10 Fastest-Growing Private Companies in America
by The Net Today · August 22, 2014
In the cathedral of business, little is more sacred than revenue and profits. But growth may well be just as vital. At Inc., we pride ourselves on celebrating America’s fast-growing companies, because we know nothing inspires like success. Click through to see how the top 10 fastest-growing private companies in the U.S. have reached their exemplary heights. –Will Yakowicz
3-Year Growth Rate: 16,006%
2013 Revenue:$32.9 million
Inc. 5000 Rank: No. 10
A fourth-generation oil jobber, Phil Dorroll returned home to take over the family business–20 gasoline stations in North Carolina–when his father became ill in 2004. Immediately, he saw inefficiencies and plotted a course to fix them. In addition to launching a fuel card company, which sold in 2011, he foundedGo Energies, a fuel-management software company, based in Wilmington, North Carolina, with the express purpose of making his job and his (by that time, recovered) father’s life easier. “It wasn’t anything brilliant or legendary, it was just making software to automate processes and make the whole business work more smoothly,” he says.
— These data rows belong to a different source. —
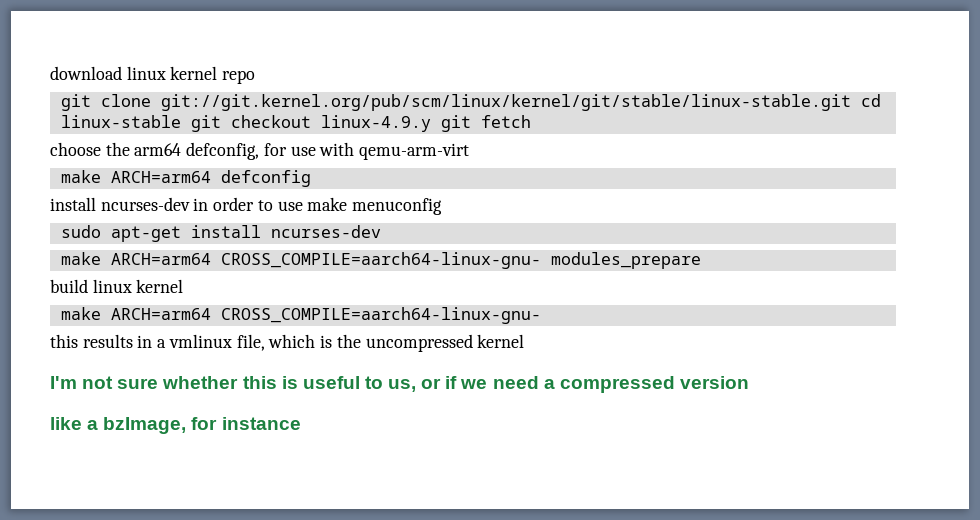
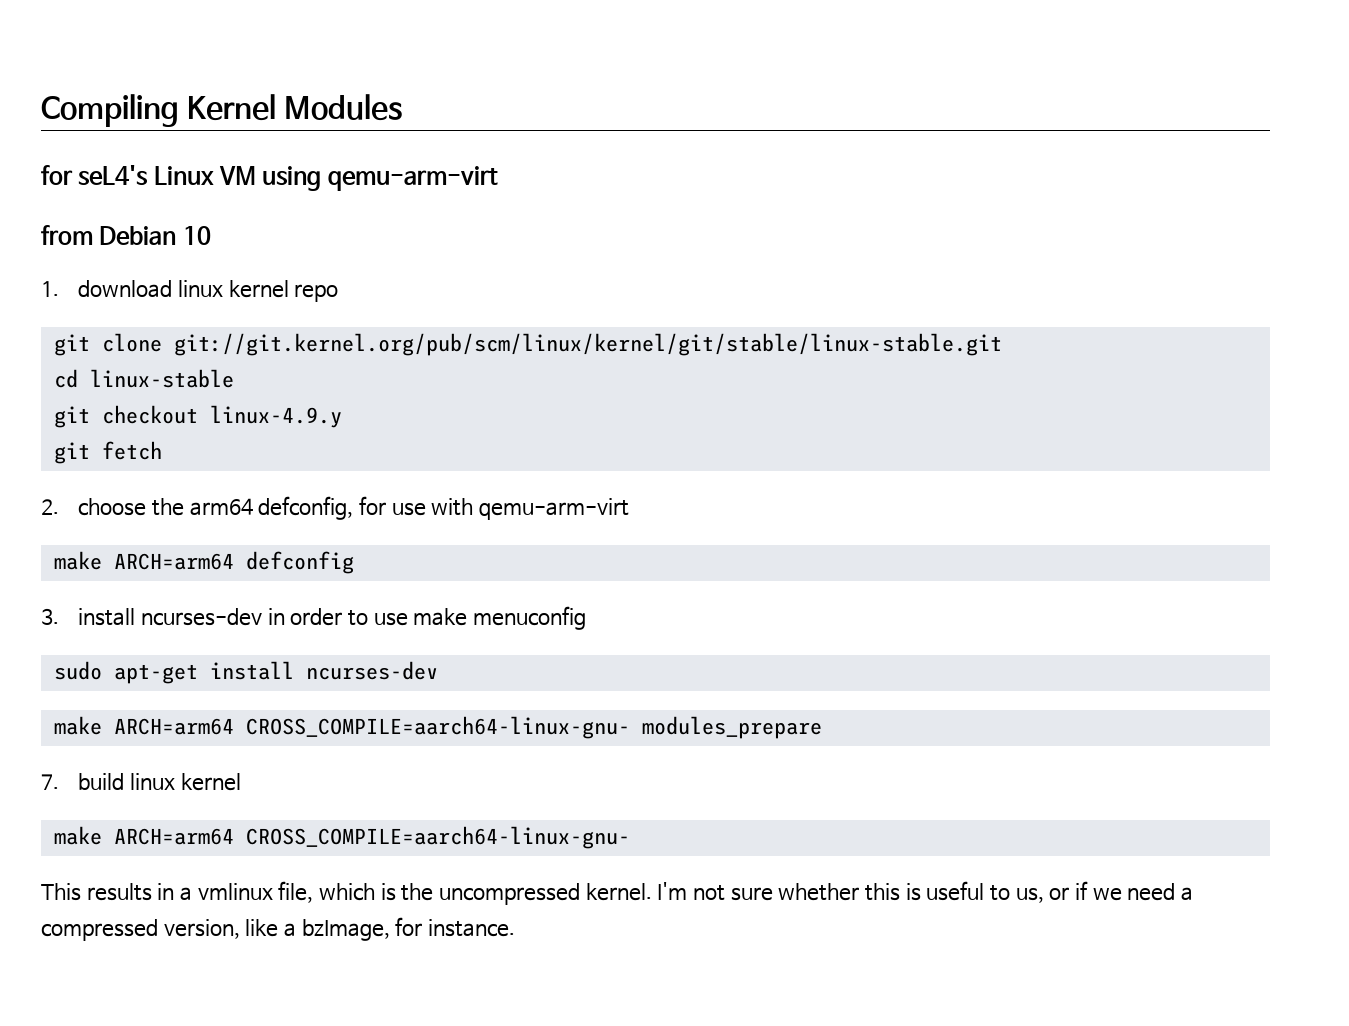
- download linux kernel repo
+ Compiling Kernel Modules
+ for seL4's Linux VM using qemu-arm-virt
+ from Debian 10
+ 1. download linux kernel repo
- git clone git://git.kernel.org/pub/scm/linux/kernel/git/stable/linux-stable.git cd linux-stable git checkout linux-4.9.y git fetch
+ git clone git://git.kernel.org/pub/scm/linux/kernel/git/stable/linux-stable.git
+ cd linux-stable
+ git checkout linux-4.9.y
+ git fetch
- choose the arm64 defconfig, for use with qemu-arm-virt
+ 2. choose the arm64 defconfig, for use with qemu-arm-virt
- install ncurses-dev in order to use make menuconfig
+ 3. install ncurses-dev in order to use make menuconfig
- build linux kernel
+ 7. build linux kernel
- this results in a vmlinux file, which is the uncompressed kernel
- I'm not sure whether this is useful to us, or if we need a compressed version
- like a bzImage, for instance
+ This results in a vmlinux file, which is the uncompressed kernel. I'm not sure whether this is useful to us, or if we need a compressed version, like a bzImage, for instance.

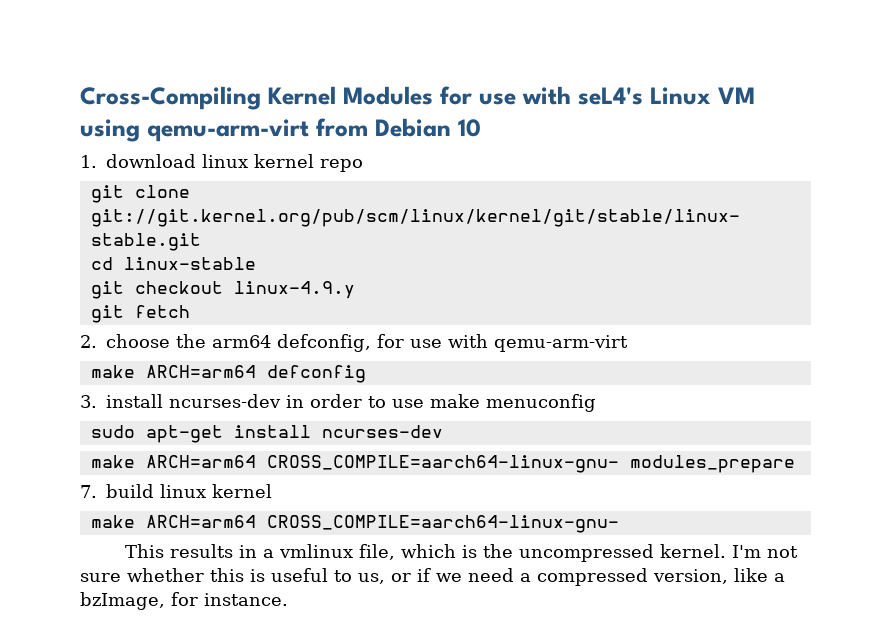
- Compiling Kernel Modules
- for seL4's Linux VM using qemu-arm-virt
- from Debian 10
+ Cross-Compiling Kernel Modules for use with seL4's Linux VM using qemu-arm-virt from Debian 10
3-Year Growth Rate: 16,192%
2013 Revenue: $26.3 million
Inc. 5000 Rank: No. 9
Portland, Oregon’s Vacasa is a full-service vacation rental and property management company with more than 1,100 properties across 30 western U.S. cities–from Kihei, Hawaii to Vail, Colorado. CEO Eric Breon and COO Cliff Johnson co-founded Vacasa in 2009 to connect vacationers with homeowners who want to rent out their homes. And rather than rely on homeowners to set their own prices, the company lets its systems do the work. “Our software also runs a rate optimization system. We vary the rates up to four times a day for our homes; we treat the homes more like a commodity,” Johnson says.
3-Year Growth Rate: 16,457%
2013 Revenue: $159.9 million
Inc. 5000 Rank: No. 8
Mary Kay, eat your heart out. Also finding success with the direct marketing model is weight-loss product seller, Plexus Worldwide. Four years ago, the company’s CEO, Tarl Robinson, reports having just 2,000 “ambassadors,” people who sell the company’s products in exchange for a commission. Today, the Scottsdale, Arizona-based company boasts a fleet of 175,000. “We have a philosophy of treating people first-class,” says Robinson, who bought the company in 2008. “The last time your average 45-year-old had a round of applause for them was when they walked across a high school or college stage to receive their diploma. Recognition is key.”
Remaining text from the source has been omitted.